2) In a large bowl, combine the sprouted buckwheat, coconut, seeds, nuts, dates and mesquite or
cinnamon. Set aside.
3) In a separate bowl, mix the raw honey and tahini or nut butter. Stir until smooth. Add vanilla and salt and blend these into the sweet mixture.
4) Pour liquid ingredients over dry ingredients and mix until well combined and evenly incorporated. Spread into prepared pan.
5) Using wax or parchment paper, press the mixture
tightly into the pan. Use some force and pressure to really press out all the air bubbles and compess the mixture as much as possible. I like to use a wooden mallet to pound it down.
6) Refrigerate for several hours or overnight before cutting into squares. Store in fridge for up to one week.
What Do You Mean ‘BUCKWHEAT IS NOT A WHEAT’?
Interestingly, buckwheat is not only not a wheat, it’s not even a grain! Buckwheat is a hearty seed from a weed-like plant that can survive in poor soil in cold climates. No wonder it’s a blood-building food that aids circulation!

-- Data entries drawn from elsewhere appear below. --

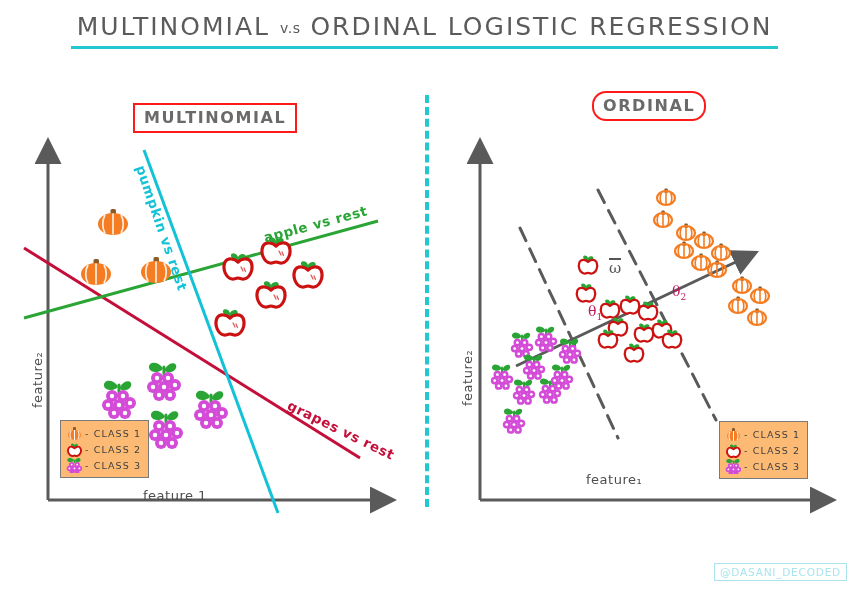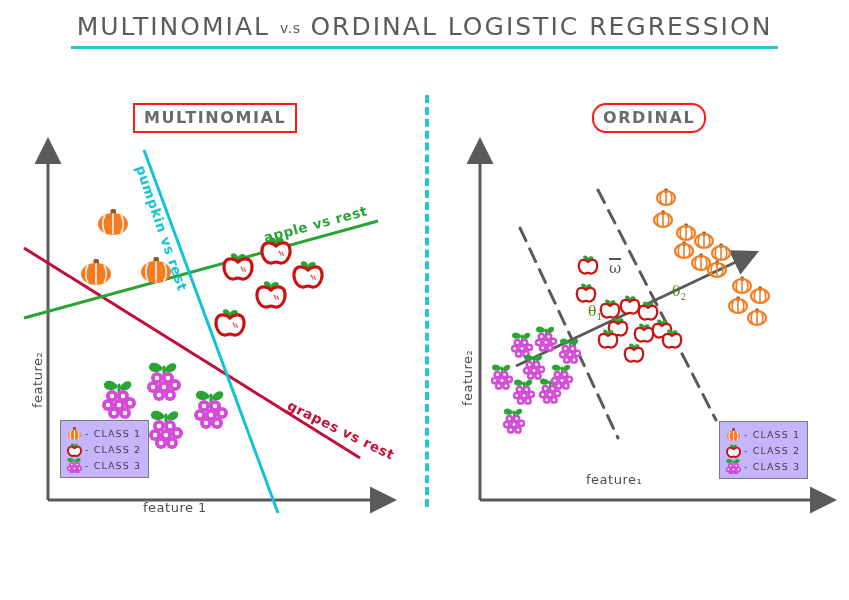--- a/index.html
+++ b/index.html
@@ -28,21 +28,21 @@
   
   .panel-tag{
     position:absolute;
     border:2.5px solid #ff1a1a;
     color:#6a6a6a;
     font-size:16px;letter-spacing:1.6px;font-weight:600;
     padding:3px 9px 4px 9px;
     background:#fff;white-space:nowrap;
   }
   #tag-multinomial{left:133px;top:103px;}
-  #tag-ordinal{left:592px;top:103px;border-radius:14px;}
+  #tag-ordinal{left:592px;top:91px;border-radius:14px;}
 
   
   .divider{
     position:absolute;left:425px;top:95px;width:0;height:412px;
     border-left:4px dashed #22c7cf;
   }
 
   
   .pane{position:absolute;}
   #pane-left{left:28px;top:148px;width:370px;height:365px;}
@@ -50,21 +50,21 @@
   .pane svg{display:block;overflow:visible;}
 
   .axis-label{
     position:absolute;color:#4d4d4d;font-size:13px;
     font-family:"DejaVu Sans", sans-serif;letter-spacing:.5px;
   }
   .axis-label.vert{transform:rotate(-90deg);transform-origin:left top;white-space:nowrap;}
 
   
   .legend{
-    position:absolute;border:1.6px solid #7a7a7a;background:#c4b5fd;
+    position:absolute;border:1.6px solid #7a7a7a;background:#fdba74;
     padding:4px 7px 4px 5px;
   }
   .legend-row{display:flex;align-items:center;height:16px;white-space:nowrap;}
   .legend-key{width:17px;height:15px;display:inline-block;margin-right:2px;}
   .legend-text{
     color:#3f3f3f;font-size:9.5px;letter-spacing:1.1px;
     font-family:"DejaVu Sans", sans-serif;
   }
   #legend-left{left:60px;top:420px;}
   #legend-right{left:719px;top:421px;}
@@ -73,21 +73,21 @@
   .bound-label{
     position:absolute;white-space:nowrap;
     font-family:"DejaVu Sans", sans-serif;
     font-size:13.5px;letter-spacing:.6px;font-weight:600;
   }
   #lbl-pumpkin{left:148px;top:163px;color:#13c2d6;transform:rotate(71deg);transform-origin:left top;}
   #lbl-apple{left:262px;top:230px;color:#2aa535;transform:rotate(-15deg);transform-origin:left top;}
   #lbl-grapes{left:292px;top:397px;color:#c40f3a;transform:rotate(26deg);transform-origin:left top;}
 
   .theta-label{
-    position:absolute;color:#4d7c0f;font-size:14px;
+    position:absolute;color:#be185d;font-size:14px;
     font-family:"DejaVu Serif", serif;white-space:nowrap;
   }
   .theta-label sub{font-size:9px;}
   #theta1{left:588px;top:303px;}
   #theta2{left:672px;top:283px;}
   #wvec{left:609px;top:258px;font-size:15px;font-family:"DejaVu Serif", serif;color:#555;}
   #wvec .bar{display:block;height:2px;background:#555;margin-bottom:-1px;}
 
   
   .watermark{
@@ -190,21 +190,21 @@
 
       <g>
         <use href="#grapesG" x="91" y="250"></use>
         <use href="#grapesG" x="136" y="232"></use>
         <use href="#grapesG" x="138" y="280"></use>
         <use href="#grapesG" x="183" y="260"></use>
       </g>
     </svg>
 
     <div class="axis-label vert" style="left:2px;top:260px;">feature₂</div>
-    <div class="axis-label" style="left:115px;top:340px;margin-top:12px;">feature 1</div>
+    <div class="axis-label" style="left:115px;top:340px;">feature 1</div>
   </div>
 
   <div class="bound-label" id="lbl-pumpkin">pumpkin vs rest</div>
   <div class="bound-label" id="lbl-apple">apple vs rest</div>
   <div class="bound-label" id="lbl-grapes">grapes vs rest</div>
 
   <div class="pane" id="pane-right">
     <svg width="380" height="365" viewBox="0 0 380 365">
       <defs>
         <marker id="arrR" markerWidth="9" markerHeight="9" refX="2" refY="4.5" orient="auto">
@@ -413,14 +413,15 @@
             <circle cx="3.4" cy="10.4" r="0.9"></circle>
               <circle cx="8.5" cy="10.4" r="0.9"></circle>
               <circle cx="13.4" cy="10.4" r="0.9"></circle>
           </g>
         </svg>
       </span>
       <span class="legend-text">- CLASS 3</span>
     </div>
   </div>
 
+  <div class="watermark">@DASANI_DECODED</div>
 
 </div>
 
 </body></html>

The plant from which buckwheat comes is a relative to the rhubarb family. Buckwheat is slow to digest, and therefore satisfyingly filling and beneficial in helping to maintain even bloodsugar levels.
Buckwheat has a high amount of calcium, vitamin E, a complex range of the B-vitamins, and an impressive amount of the eight essential amino acids compared to the cereal grains. Yet since buckwheat is a seed, and not a cereal grain, it is gluten-free and a great substitute for those avoiding gluten or grains in general.
references: The New Whole Foods Encyclopedia by Rebecca Woods, The Splendid Grain by Rebecca Wood, The Encyclopedia of Healing Foods by Michael Murray, ND, whfoods.com
1) Place the buckwheat in a bowl and cover amply with water. Give the buckwheat a stir to make sure that none floats to the top. You’ll want to soak the buckwheat for a minimum of six hours. The soak water will become slimy. You can rinse and replenish the water during the six hours, or just rinse thoroughly at the end of your soaking time. I like to put mine in a mesh or fine-holed colander and really give it a thorough cleaning.
2) If you have a dehydrator, you can then spread the rinsed buckwheat onto parchment or Teflex lined trays and dehydrate until dry–about three to five hours at 115 degrees.
If you don’t have a dehydrator, you can spread the rinsed buckwheat onto cookie sheets and put them in the oven overnight with the oven light on. This will produce a low heat that will dry and “dehydrate” the buckwheat to make them crisp!
Option: I like to sprout my buckwheat a little longer, until it grows a tiny tail. After the initial soaking time outlined above, instead of moving directly to the dehydrator, I put them back into a bowl covered with a paper towel or a large jar covered with mesh. I then rinse and drain the buckwheat twice a day, returning it to its bowl or jar, just until I see a tiny tail form. For a tiny tail, this usually takes about two days.
Sprouting transforms a dormant nut or seed into a living food! You can take a food that has been sitting in a bag or on a shelf for months and watch it grow a little sprout–the first signs of life.
Sprouts are easier to digest than their mere cooked or consumed counterparts. They contain active enzymes that aid in the assimilation of their bountiful store of nutrients.
Sprouts are inexpensive, nourishing, and can transform your kitchen into a temporary “garden”.
And during this busy transition time, sprouts provide an excellent practice in patience.